Changes in the validation of UTF-8

All UTF-8 encoding functionality (including the escape sequence '\u') accepts all values from the original UTF-8 specification (with sequences of up to six bytes). By default, the decoding functions in the UTF-8 library do not accept invalid Unicode code points, such as surrogates.

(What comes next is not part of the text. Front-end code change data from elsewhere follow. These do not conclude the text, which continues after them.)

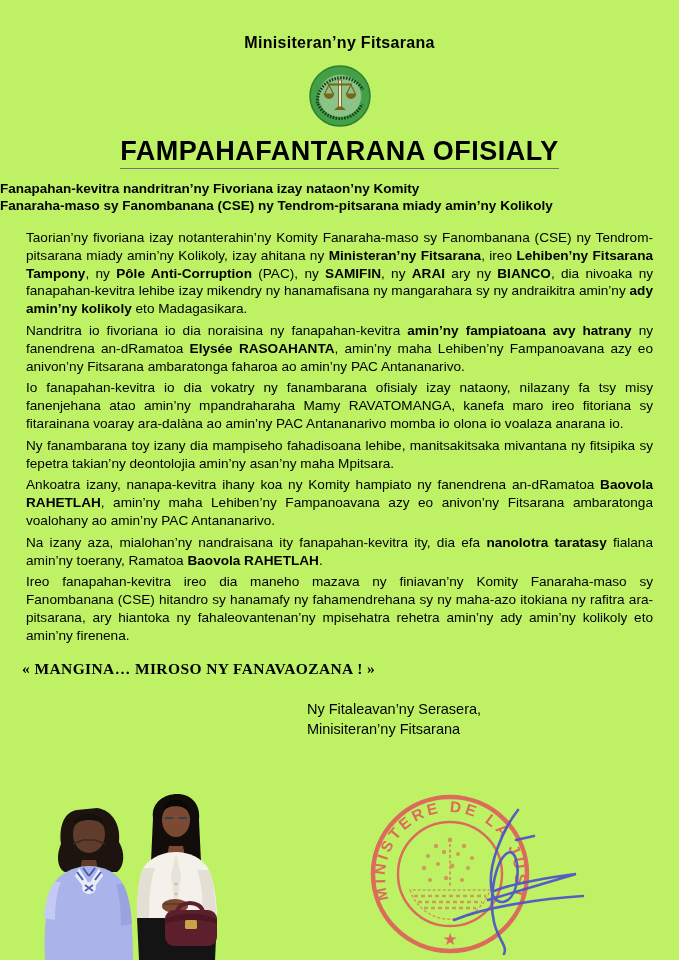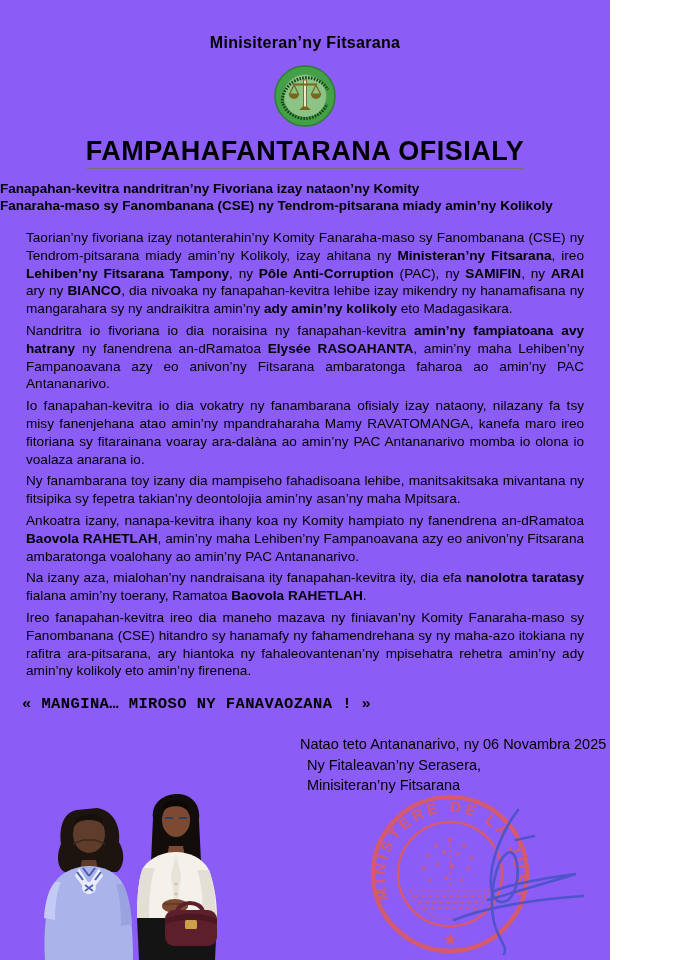--- a/index.html
+++ b/index.html
@@ -1,19 +1,19 @@
 <!DOCTYPE html>
 <html><head>
 <meta charset="utf-8">
 <style>
   html,body { margin:0; padding:0; background:#ffffff; }
   .page {
     position:relative;
-    width:610px; height:960px;
-    background:#8b5cf6;
+    width:679px; height:960px;
+    background:#bef264;
     overflow:hidden;
     font-family:"Liberation Sans", sans-serif;
     color:#000;
   }
   .header-title {
     padding-top:34px;
     text-align:center;
     font-size:16px;
     font-weight:bold;
     letter-spacing:0.3px;
@@ -38,21 +38,21 @@
   .body-text {
     margin:15px 22px 0 22px;
     font-size:13.6px;
     line-height:17.8px;
     text-align:justify;
   }
   .body-par { margin:4px; }
   .body-par .b { font-weight:bold; }
   .quote {
     margin:15px 22px 0 22px;
-    font-family:Liberation Mono, monospace;
+    font-family:Liberation Serif, serif;
     font-weight:bold;
     font-size:15.5px;
     letter-spacing:0.4px;
   }
   .closing {
     margin-top:21px;
     margin-left:300px;
     font-size:14.5px;
     line-height:20.5px;
   }
@@ -108,21 +108,20 @@
       <p class="body-par"><span>Io fanapahan-kevitra io dia vokatry ny fanambarana ofisialy izay nataony, nilazany fa tsy misy fanenjehana atao amin’ny mpandraharaha Mamy RAVATOMANGA, kanefa maro ireo fitoriana sy fitarainana voaray ara-dalàna ao amin’ny PAC Antananarivo momba io olona io voalaza anarana io.</span></p>
       <p class="body-par"><span>Ny fanambarana toy izany dia mampiseho fahadisoana lehibe, manitsakitsaka mivantana ny fitsipika sy fepetra takian’ny deontolojia amin’ny asan’ny maha Mpitsara.</span></p>
       <p class="body-par"><span>Ankoatra izany, nanapa-kevitra ihany koa ny Komity hampiato ny fanendrena an-dRamatoa </span><span class="b">Baovola RAHETLAH</span><span>, amin’ny maha Lehiben’ny Fampanoavana azy eo anivon’ny Fitsarana ambaratonga voalohany ao amin’ny PAC Antananarivo.</span></p>
       <p class="body-par"><span>Na izany aza, mialohan’ny nandraisana ity fanapahan-kevitra ity, dia efa </span><span class="b">nanolotra taratasy</span><span> fialana amin’ny toerany, Ramatoa </span><span class="b">Baovola RAHETLAH</span><span>.</span></p>
       <p class="body-par"><span>Ireo fanapahan-kevitra ireo dia maneho mazava ny finiavan’ny Komity Fanaraha-maso sy Fanombanana (CSE) hitandro sy hanamafy ny fahamendrehana sy ny maha-azo itokiana ny rafitra ara-pitsarana, ary hiantoka ny fahaleovantenan’ny mpisehatra rehetra amin’ny ady amin’ny kolikoly eto amin’ny firenena.</span></p>
     </div>
 
   <div class="quote">« MANGINA… MIROSO NY FANAVAOZANA ! »</div>
 
   <div class="closing">
-    <div>Natao teto Antananarivo, ny 06 Novambra 2025</div>
     <div class="indent">Ny Fitaleavan’ny Serasera,</div>
     <div class="indent">Minisiteran’ny Fitsarana</div>
   </div>
 
   <div class="photo-wrap">
     <svg width="212" height="168" viewBox="0 0 212 168">
 
       <g>
         <path d="M 52 18 C 38 20 34 36 36 52 C 30 66 34 78 40 80 L 92 80 C 100 74 100 60 94 50 C 96 34 88 18 72 16 Z" fill="#1d1410"></path>
         <ellipse cx="64" cy="42" rx="16" ry="19" fill="#5f3c2b"></ellipse>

A new parameter 'nonstrict' makes them accept all code points up to (2^31)-1, as in the original UTF-8 specification.
author: Roberto Ierusalimschy <roberto@inf.puc-rio.br> 2019-03-15 13:14:17 -0300
committer: Roberto Ierusalimschy <roberto@inf.puc-rio.br> 2019-03-15 13:14:17 -0300
commit: 1e0c73d5b643707335b06abd2546a83d9439d14c (patch)
tree: b80b7d5e2cfeeef888ddf98fcc6276832134c1bf /manual
parent: 8fa4f1380b9a203bfdf002c2e9e9e13ebb8384c1 (diff)

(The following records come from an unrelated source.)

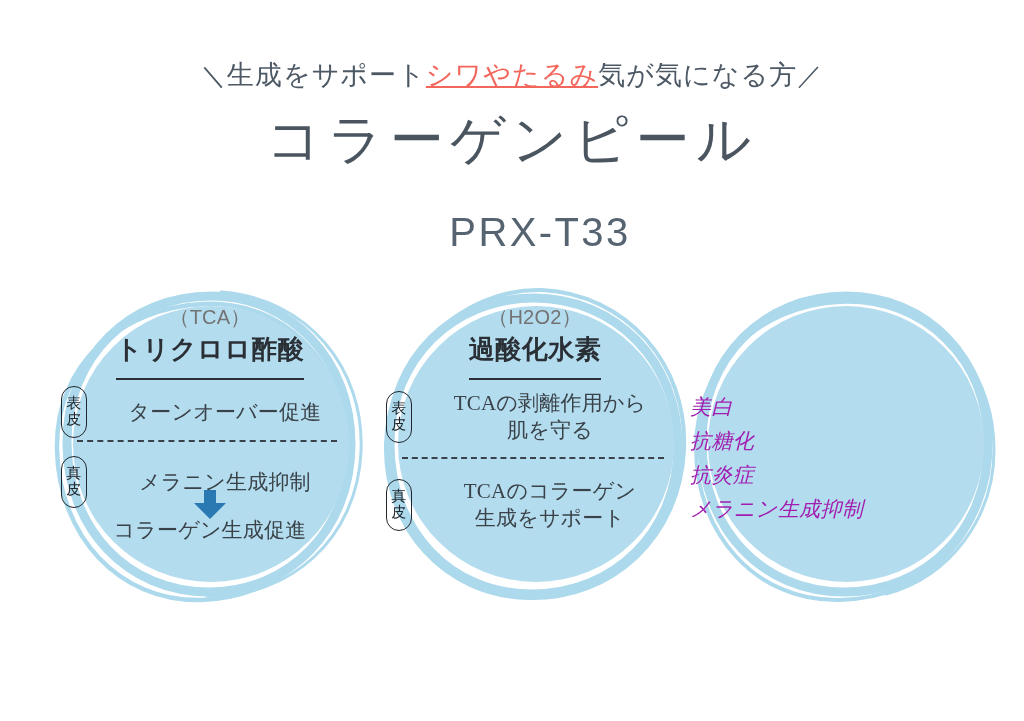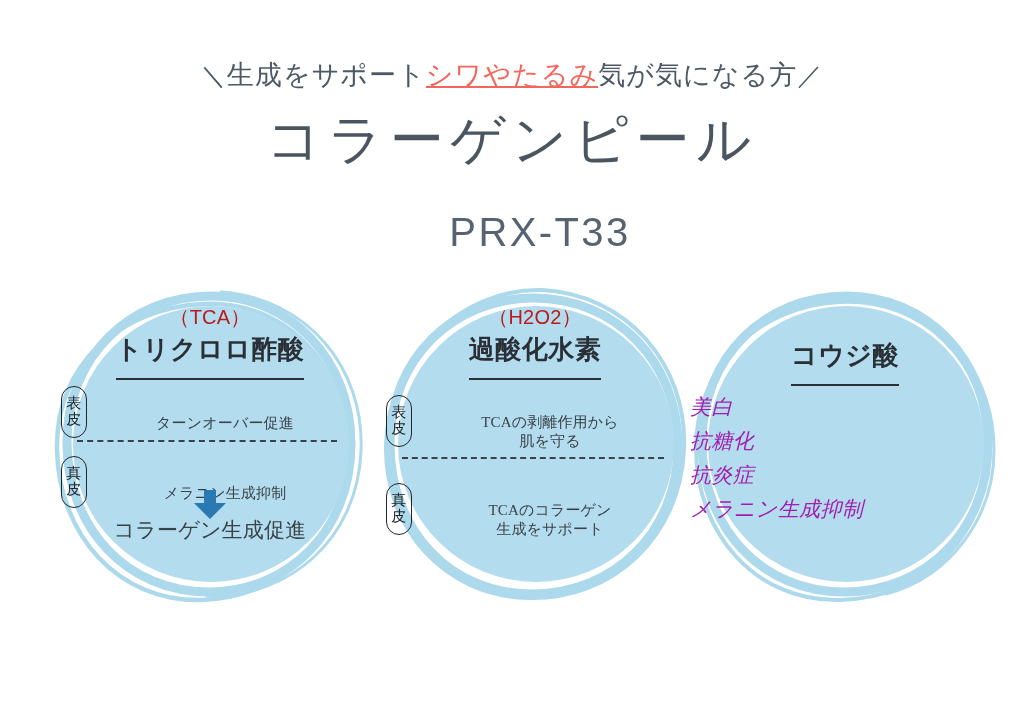--- a/index.html
+++ b/index.html
@@ -102,21 +102,21 @@
     height: 310px;
   }
 
   .chem-formula {
     position: absolute;
     top: 12px;
     left: 0;
     width: 310px;
     text-align: center;
     font-size: 20px;
-    color: #b91c1c;
+    color: #737373;
     letter-spacing: 0.01em;
     font-family: "Liberation Sans", "DejaVu Sans", sans-serif;
     white-space: nowrap;
   }
 
   .chem-name {
     position: absolute;
     top: 40px;
     left: 0;
     width: 310px;
@@ -159,25 +159,24 @@
     background: transparent;
   }
   .layer-badge i {
     font-style: normal;
     display: block;
   }
   .layer-text {
     flex: 1 1 auto;
     text-align: center;
     color: #3a4249;
-    font-size: 15px;
+    font-size: 21px;
     line-height: 1.28;
     letter-spacing: 0.01em;
     padding-left: 2px;
-    margin-top: 23px;
   }
 
   .divider {
     position: absolute;
     height: 0;
     border-top: 2px dashed #39424a;
   }
 
   .arrow-wrap {
     position: absolute;
@@ -325,21 +324,20 @@
     <svg class="sketch" viewBox="0 0 330 330">
       <g fill="none" stroke="#add9ec" stroke-linecap="round">
         <path d="M166 14 C 248 14 308 78 308 162 C 308 248 246 310 164 310 C 82 310 22 246 22 160 C 22 74 86 14 166 14 Z" stroke-width="9"></path>
         <path d="M160 20 C 244 16 306 80 308 164 C 310 252 246 316 160 318 C 76 320 16 252 16 166 C 16 84 78 24 160 20" stroke-width="4"></path>
         <path d="M206 312 C 272 294 314 234 314 168 C 314 98 270 38 206 18" stroke-width="3"></path>
       </g>
     </svg>
     <div class="disc"></div>
 
     <div class="content">
-      <div class="chem-name"><span class="u">コウジ酸</span></div>
       <div class="effect-list">
         <div>美白</div>
         <div>抗糖化</div>
         <div>抗炎症</div>
         <div>メラニン生成抑制</div>
       </div>
     </div>
   </div>
 
 </div>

download: lua-github-1e0c73d5b643707335b06abd2546a83d9439d14c.tar.gz
1 files changed, 39 insertions, 4 deletions
diff --git a/manual/manual.of b/manual/manual.of
index 1e4ca857..8a8ebad5 100644
--- a/manual/manual.of
+++ b/manual/manual.of
@@ -1004,6 +1004,8 @@ the escape sequence @T{\u{@rep{XXX}}}
 (note the mandatory enclosing brackets),
 where @rep{XXX} is a sequence of one or more hexadecimal digits
 representing the character code point.
+This code point can be any value smaller than @M{2@sp{31}}.
+(Lua uses the original UTF-8 specification here.)
 
 Literal strings can also be defined using a long format
 enclosed by @def{long brackets}.
@@ -6899,6 +6901,7 @@ x = string.gsub("$name-$version.tar.gz", "%$(%w+)", t)
 }
 
 @LibEntry{string.len (s)|
+
 Receives a string and returns its length.

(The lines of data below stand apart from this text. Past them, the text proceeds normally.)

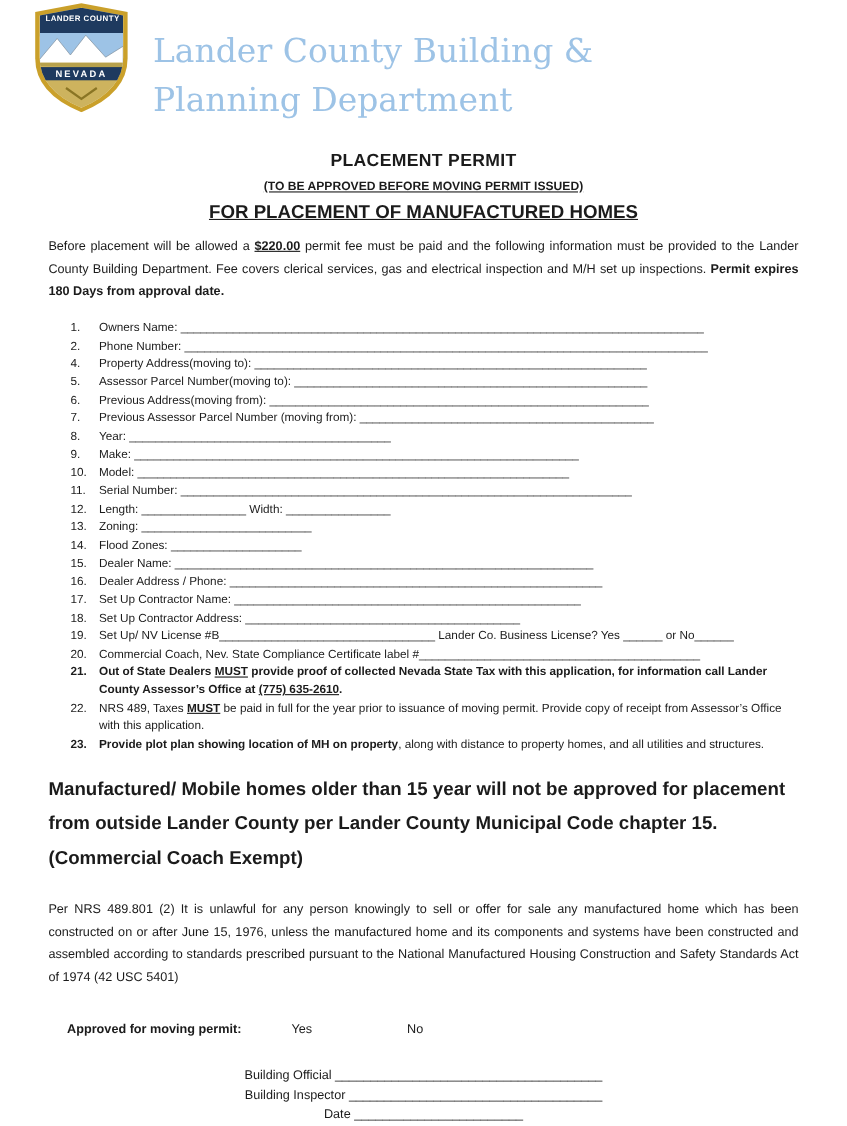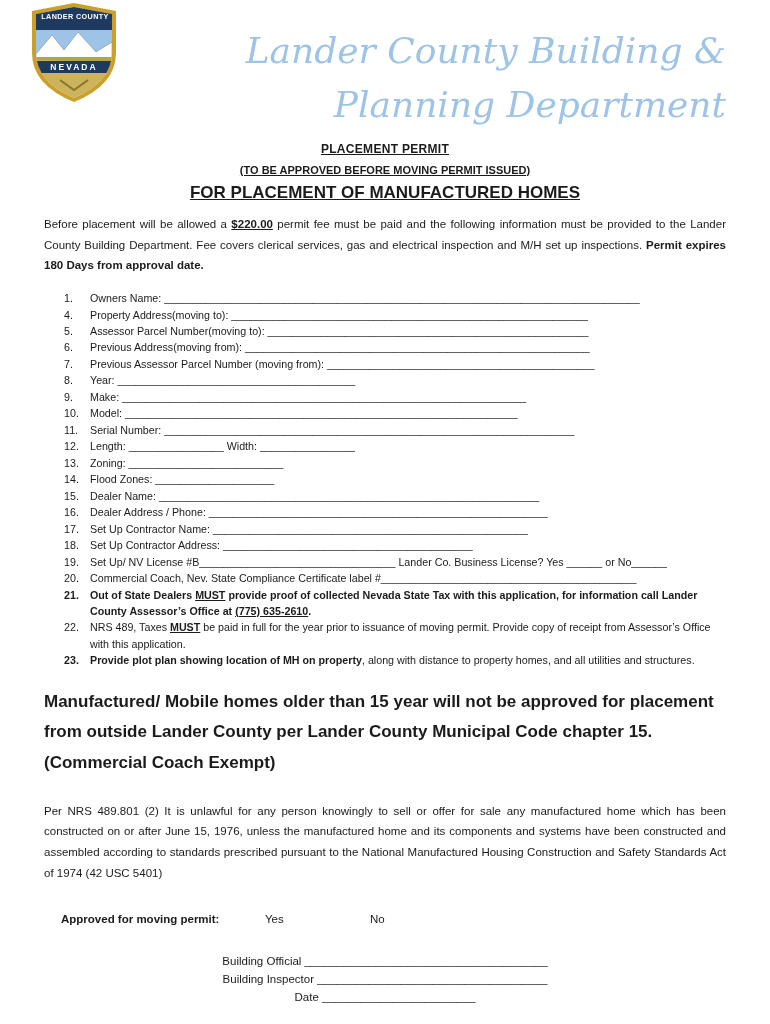--- a/index.html
+++ b/index.html
@@ -2,27 +2,27 @@
 <html><head>
 <meta charset="utf-8">
 <style>
   html,body{margin:0;padding:0;background:#ffffff;}
   body{width:770px;height:1024px;font-family:"Liberation Sans",sans-serif;color:#1b1b1b;overflow:hidden;}
   .page{position:relative;width:682px;padding:0 44px;}
 
   
   .header{position:relative;padding-top:12px;min-height:116px;}
   .seal{position:absolute;left:-14px;top:2px;}
-  .script-title{text-align:right;padding-left:95px;padding-top:12px;
-    font-family:"DejaVu Serif",serif;font-style:italic;color:#9dc3e6;
-    font-size:36px;line-height:1.5;font-weight:500;}
+  .script-title{text-align:left;padding-left:95px;padding-top:12px;
+    font-family:"DejaVu Serif",serif;color:#9dc3e6;
+    font-size:30px;line-height:1.5;font-weight:500;}
 
   
   .titles{text-align:center;margin-top:10px;}
-  .title-main{font-size:12px;font-weight:bold;text-decoration:underline;letter-spacing:.3px;}
+  .title-main{font-size:16px;font-weight:bold;letter-spacing:.3px;}
   .title-sub{font-size:11px;font-weight:bold;text-decoration:underline;margin-top:8px;}
   .title-for{font-size:17px;font-weight:bold;text-decoration:underline;margin-top:7px;}
 
   
   .intro{margin-top:11px;font-size:11.5px;line-height:1.8;text-align:justify;}
   .b{font-weight:bold;} .u{text-decoration:underline;}
 
   
   ol.form{list-style:none;margin:14px 0 0 20px;padding:0;font-size:10.7px;line-height:1.54;}
   ol.form li{position:relative;padding-left:26px;}
@@ -77,21 +77,21 @@
   <div class="titles">
     <div class="title-main">PLACEMENT PERMIT</div>
     <div class="title-sub">(TO BE APPROVED BEFORE MOVING PERMIT ISSUED)</div>
     <div class="title-for">FOR PLACEMENT OF MANUFACTURED HOMES</div>
   </div>
 
   <p class="intro"><span>Before placement will be allowed a </span><span class="b u">$220.00</span><span> permit fee must be paid and the following information must be provided to the Lander County Building Department. Fee covers clerical services, gas and electrical inspection and M/H set up inspections. </span><span class="b">Permit expires 180 Days from approval date.</span></p>
 
   <ol class="form">
     <li class="nw"><span class="num">1.</span><span>Owners Name: ________________________________________________________________________________</span></li>
-    <li class="nw"><span class="num">2.</span></li>
+    <li class="nw"><span class="num">2.</span><span>Phone Number: ________________________________________________________________________________</span></li>
     <li class="nw"><span class="num">3.</span></li>
     <li class="nw"><span class="num">4.</span><span>Property Address(moving to): ____________________________________________________________</span></li>
     <li class="nw"><span class="num">5.</span><span>Assessor Parcel Number(moving to): ______________________________________________________</span></li>
     <li class="nw"><span class="num">6.</span><span>Previous Address(moving from): __________________________________________________________</span></li>
     <li class="nw"><span class="num">7.</span><span>Previous Assessor Parcel Number (moving from): _____________________________________________</span></li>
     <li class="nw"><span class="num">8.</span><span>Year: ________________________________________</span></li>
     <li class="nw"><span class="num">9.</span><span>Make: ____________________________________________________________________</span></li>
     <li class="nw"><span class="num">10.</span><span>Model: __________________________________________________________________</span></li>
     <li class="nw"><span class="num">11.</span><span>Serial Number: _____________________________________________________________________</span></li>
     <li class="nw"><span class="num">12.</span><span>Length: ________________ Width: ________________</span></li>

 The empty string @T{""} has length 0.
 Embedded zeros are counted,
@@ -6907,6 +6910,7 @@ so @T{"a\000bc\000"} has length 5.
 }
 
 @LibEntry{string.lower (s)|
+
 Receives a string and returns a copy of this string with all
 uppercase letters changed to lowercase.
 All other characters are left unchanged.
@@ -6915,6 +6919,7 @@ The definition of what an uppercase letter is depends on the current locale.
 }
 
 @LibEntry{string.match (s, pattern [, init])|
+
 Looks for the first @emph{match} of
 @id{pattern} @see{pm} in the string @id{s}.
 If it finds one, then @id{match} returns
@@ -6946,6 +6951,7 @@ The format string cannot have the variable-length options
 }
 
 @LibEntry{string.rep (s, n [, sep])|
+
 Returns a string that is the concatenation of @id{n} copies of
 the string @id{s} separated by the string @id{sep}.
 The default value for @id{sep} is the empty string
@@ -6958,11 +6964,13 @@ with a single call to this function.)
 }
 
 @LibEntry{string.reverse (s)|
+
 Returns a string that is the string @id{s} reversed.
 
 }
 
 @LibEntry{string.sub (s, i [, j])|
+
 Returns the substring of @id{s} that
 starts at @id{i}  and continues until @id{j};
 @id{i} and @id{j} can be negative.
@@ -6998,6 +7006,7 @@ this function also returns the index of the first unread byte in @id{s}.
 }
 
 @LibEntry{string.upper (s)|
+
 Receives a string and returns a copy of this string with all
 lowercase letters changed to uppercase.
 All other characters are left unchanged.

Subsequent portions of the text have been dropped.